During a hearing in Washington on Feb. 25, FDA official Jeffrey Shuren noted that “several serious safety concerns have come to light.” He said the agency had logged reports of six deaths in the past two years, which “may represent the tip of the iceberg.”

In the letter sent to hospitals last month, Marilyn Flack, of the FDA’s Center for Devices and Radiological Health, said use of digital medical equipment “continues to grow and affect patient care and safety.” The FDA “is exploring problems….that may affect patient safety,” she wrote.

The agency plans to collect reports using its Medical Product Surveillance Network, called MedSun. It is asking hospitals to note a wide range of problems involving electronic health records and other computerized systems for hospital laboratories, pharmacies and anesthesia and radiology devices, including hand-held ones.

In an interview, Flack said that the agency “has been talking about these issues for over a year,” but the letter was the first time the hospitals had been sent an alert. “Sometimes we need to remind them about certain things they should be looking for,” she said.

Flack’s letter made special mention of potential glitches in systems that help doctors prescribe medications. She also cited an example of a software package used in a hospital emergency room in which lab tests “ordered for one patient returned the results for another.”

In another case, a hospital in the MedSun network reported an operating room software product that often “locked up” during surgery, without alerting anyone that “data entry had ceased.”

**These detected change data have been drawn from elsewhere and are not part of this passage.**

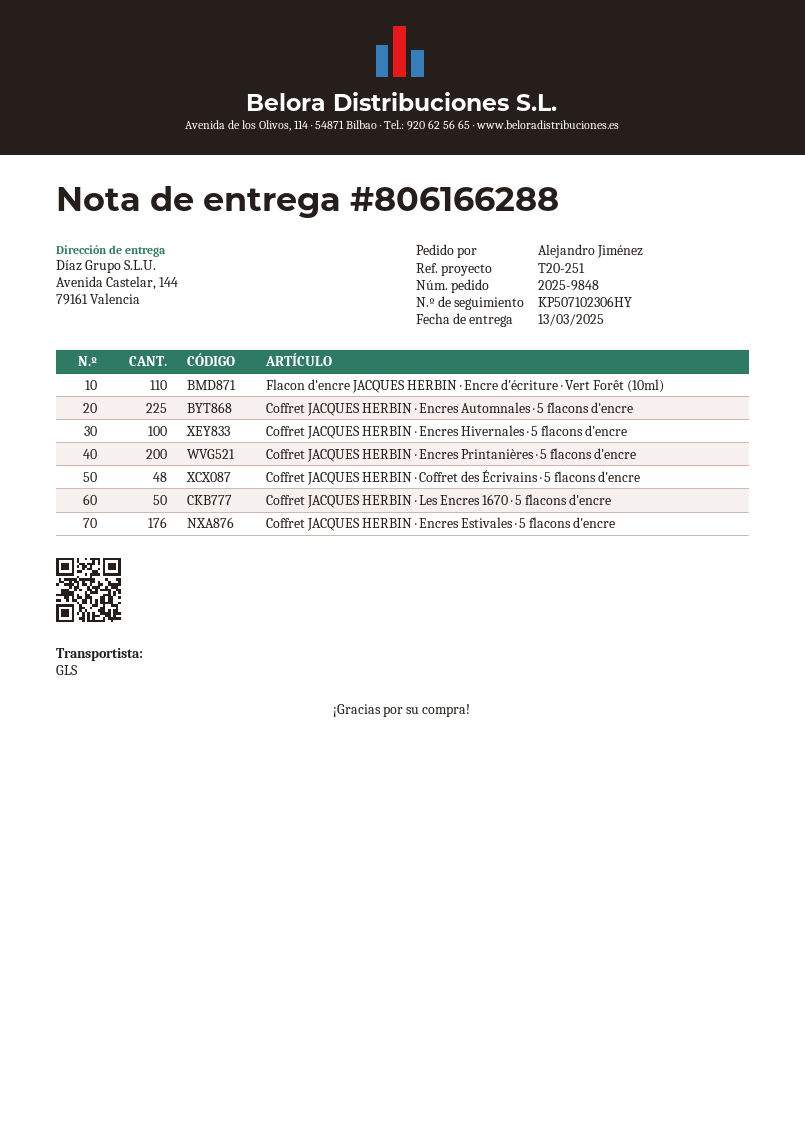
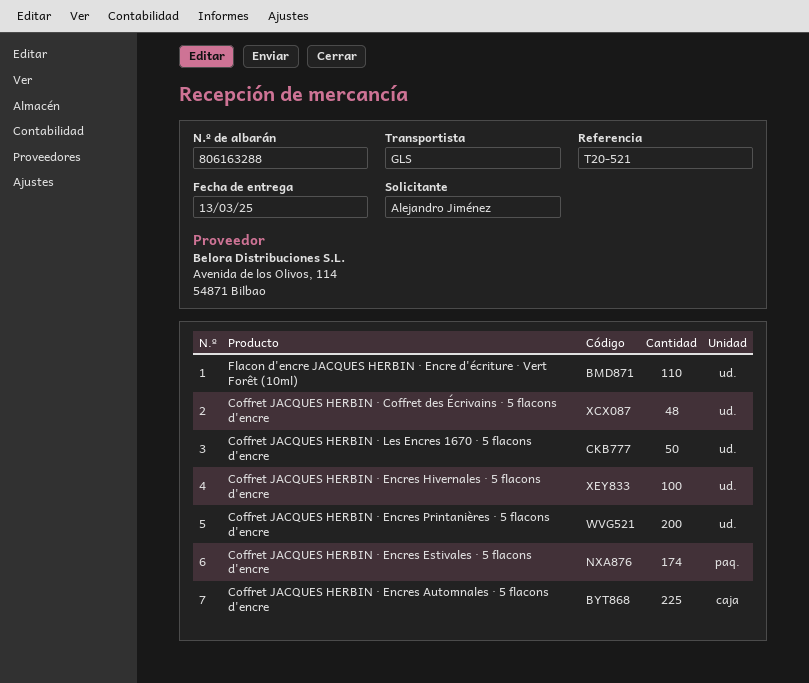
delivery note number: 806166288 -> 806163288
reference: T20-251 -> T20-521
Coffret JACQUES HERBIN · Encres Estivales · 5 flacons d'encre: 176 -> 174

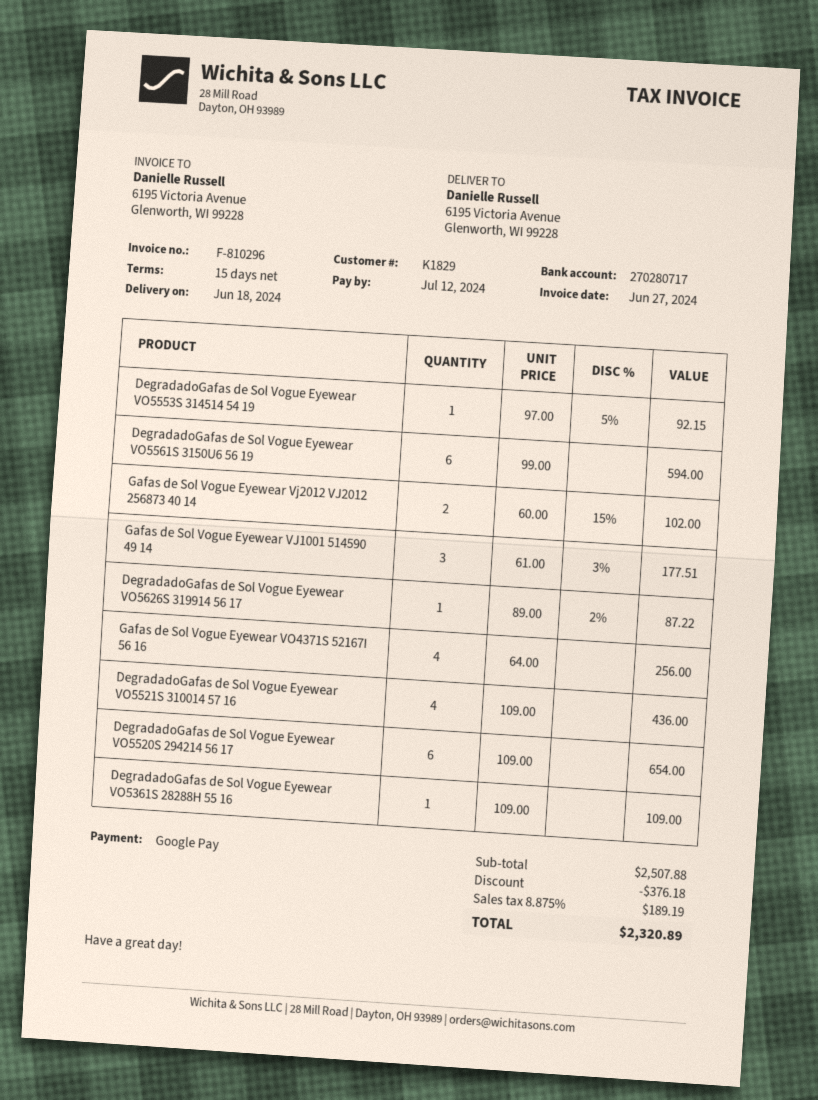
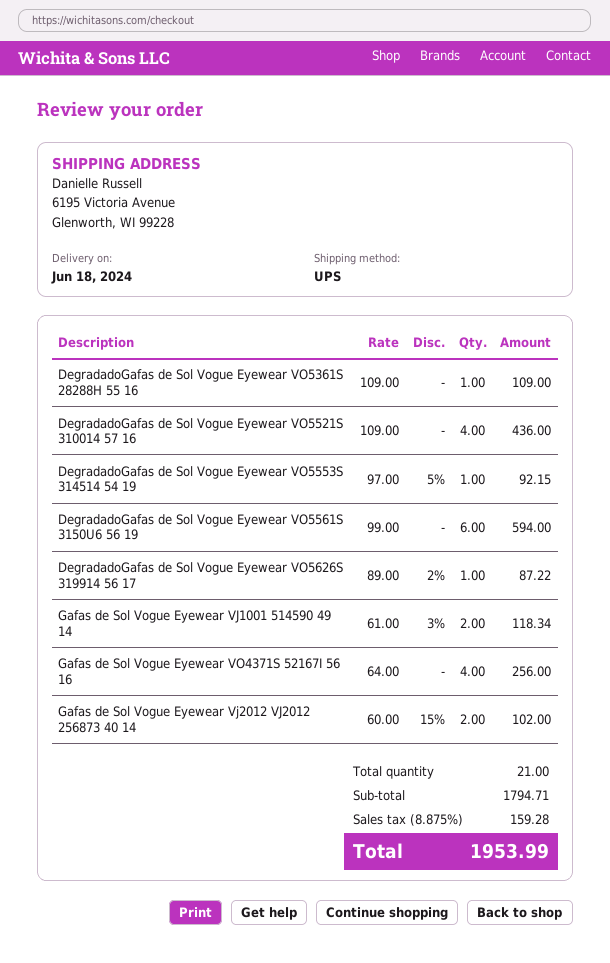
Gafas de Sol Vogue Eyewear VJ1001 514590 49 14: 3 x 61.00 - 3% = 177.51 -> 2 x 61.00 - 3% = 118.34
DegradadoGafas de Sol Vogue Eyewear VO5520S 294214 56 17: 6 x 109.00 = 654.00 -> none
subtotal: 2507.88 -> 1794.71
discount: 376.18 -> none
tax: 8.875% = 189.19 -> 8.875% = 159.28
total: 2320.89 -> 1953.99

According to the FDA letter: “At the end of the surgical procedure, surgical procedure notes were incomplete—compromising the accuracy of the data as nurses had to manually re-enter from memory many of the surgical notes.”

In a third case cited by Flack, a radiology workstation became “extremely slow, delaying procedures and causing X-ray techs to subject patients to repeat X-rays.” The cause was determined to be a software glitch that happened when too many characters were entered in.

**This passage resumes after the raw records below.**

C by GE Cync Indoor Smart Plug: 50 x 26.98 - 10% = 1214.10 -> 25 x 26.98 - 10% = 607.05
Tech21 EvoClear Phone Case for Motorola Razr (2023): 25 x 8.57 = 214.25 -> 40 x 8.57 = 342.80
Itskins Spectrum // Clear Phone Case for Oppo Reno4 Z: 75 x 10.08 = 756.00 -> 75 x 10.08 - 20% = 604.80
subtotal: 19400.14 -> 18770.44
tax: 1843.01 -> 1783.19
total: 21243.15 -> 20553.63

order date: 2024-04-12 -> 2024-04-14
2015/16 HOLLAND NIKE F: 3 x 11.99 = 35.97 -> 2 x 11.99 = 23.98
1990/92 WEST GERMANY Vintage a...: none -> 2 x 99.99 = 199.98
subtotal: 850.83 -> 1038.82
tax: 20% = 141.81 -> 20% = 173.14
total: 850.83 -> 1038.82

Graham Yuill, director of clinical engineering at the East Alabama Medical Center, which participates in the MedSun program, said he believed it was the first time the FDA had specifically asked about problems with health information technology.

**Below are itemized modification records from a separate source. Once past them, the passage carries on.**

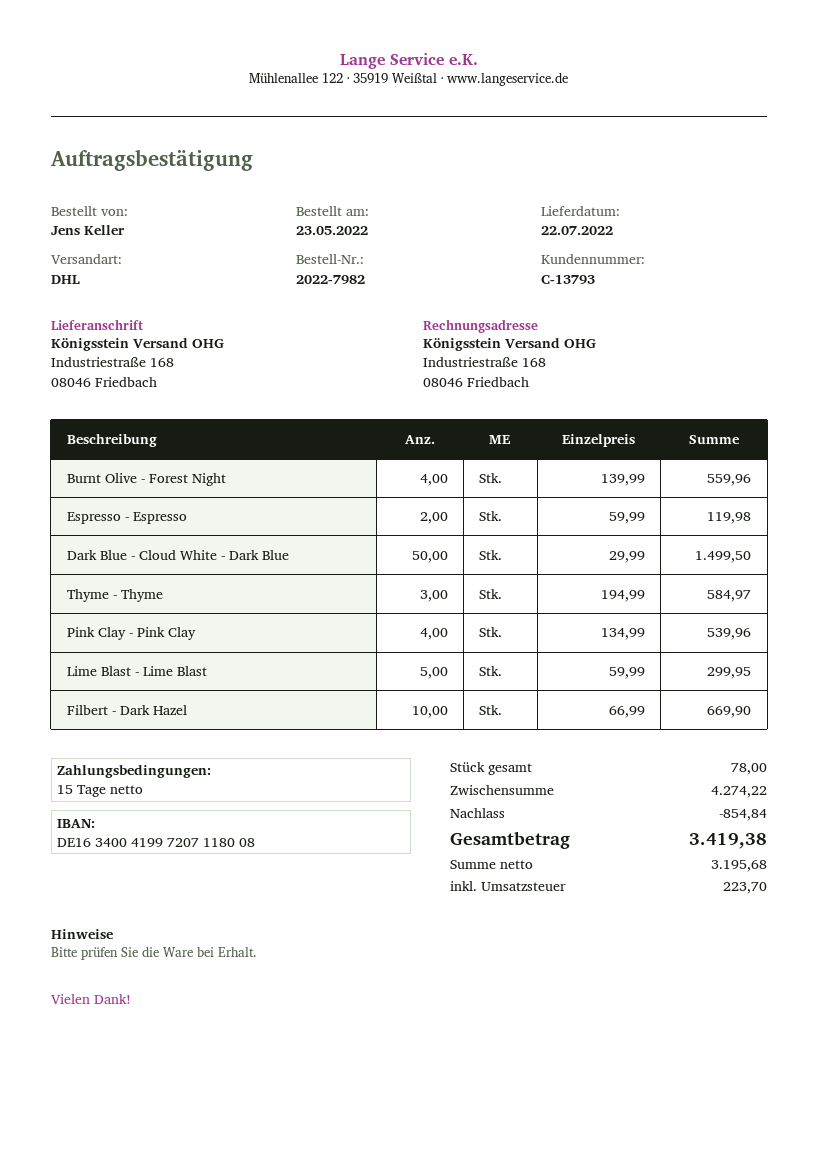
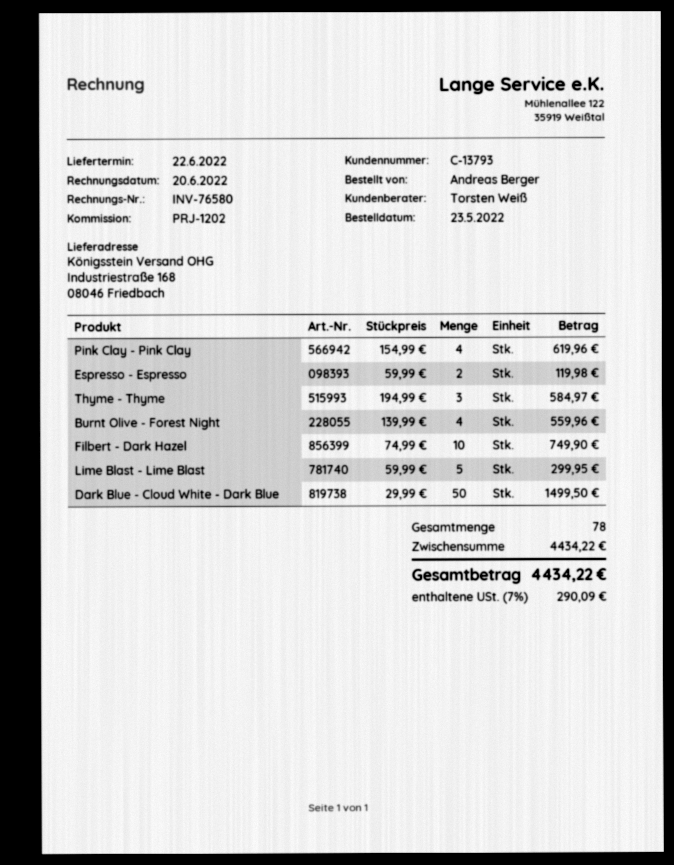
delivery date: 2022-07-22 -> 2022-06-22
ordered by: Jens Keller -> Andreas Berger
Pink Clay - Pink Clay: 4 x 134.99 = 539.96 -> 4 x 154.99 = 619.96
Filbert - Dark Hazel: 10 x 66.99 = 669.90 -> 10 x 74.99 = 749.90
subtotal: 4274.22 -> 4434.22
discount: 854.84 -> none
tax: 223.70 -> 290.09
total: 3419.38 -> 4434.22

“In the past I probably would not have gotten involved with that or reported that,” he said.

Arthur Bartosch, director of Biomedical Engineering Services at Westchester Medical Center in New York, agreed. He said he planned to circulate the FDA’s alert to the hospital’s chief medical information officer and they would “probably” create a task force to figure out how to document any problems.

Given all the federal money flowing into health information technology, Bartosch said, he wasn’t surprised to see the FDA taking an interest. “I think you’re looking at the early checks and balances of what is going to be there in health care,” he said.

In the past, the FDA has relied mainly on another data system to track medical software system failures. But that system only receives sporadic reports from a few technology companies and users on a voluntary basis.

That other system in the past two years has captured 260 reports of malfunctions with the potential for patient harm, including 44 reported injuries and the six deaths the FDA cited at the recent safety hearing. Adding the MedSun system could substantially boost the number of reports.

“The more data we get – I view that as a valuable thing,” said Paul Egerman, co-chair of a government panel looking at the safety of health information technology.

“The fundamental problem we have here is we’re dealing with an industry that really isn’t used to a transparent reporting of problems,” he said.

Egerman, whose advisory panel expects to make its findings public in April, said government officials have a long way to go in fully understanding the potential hazards of adopting the new technology.

“Are there much more serious problems that we would know about if we had the data?,” he said. “These are all reasonable questions to ask.”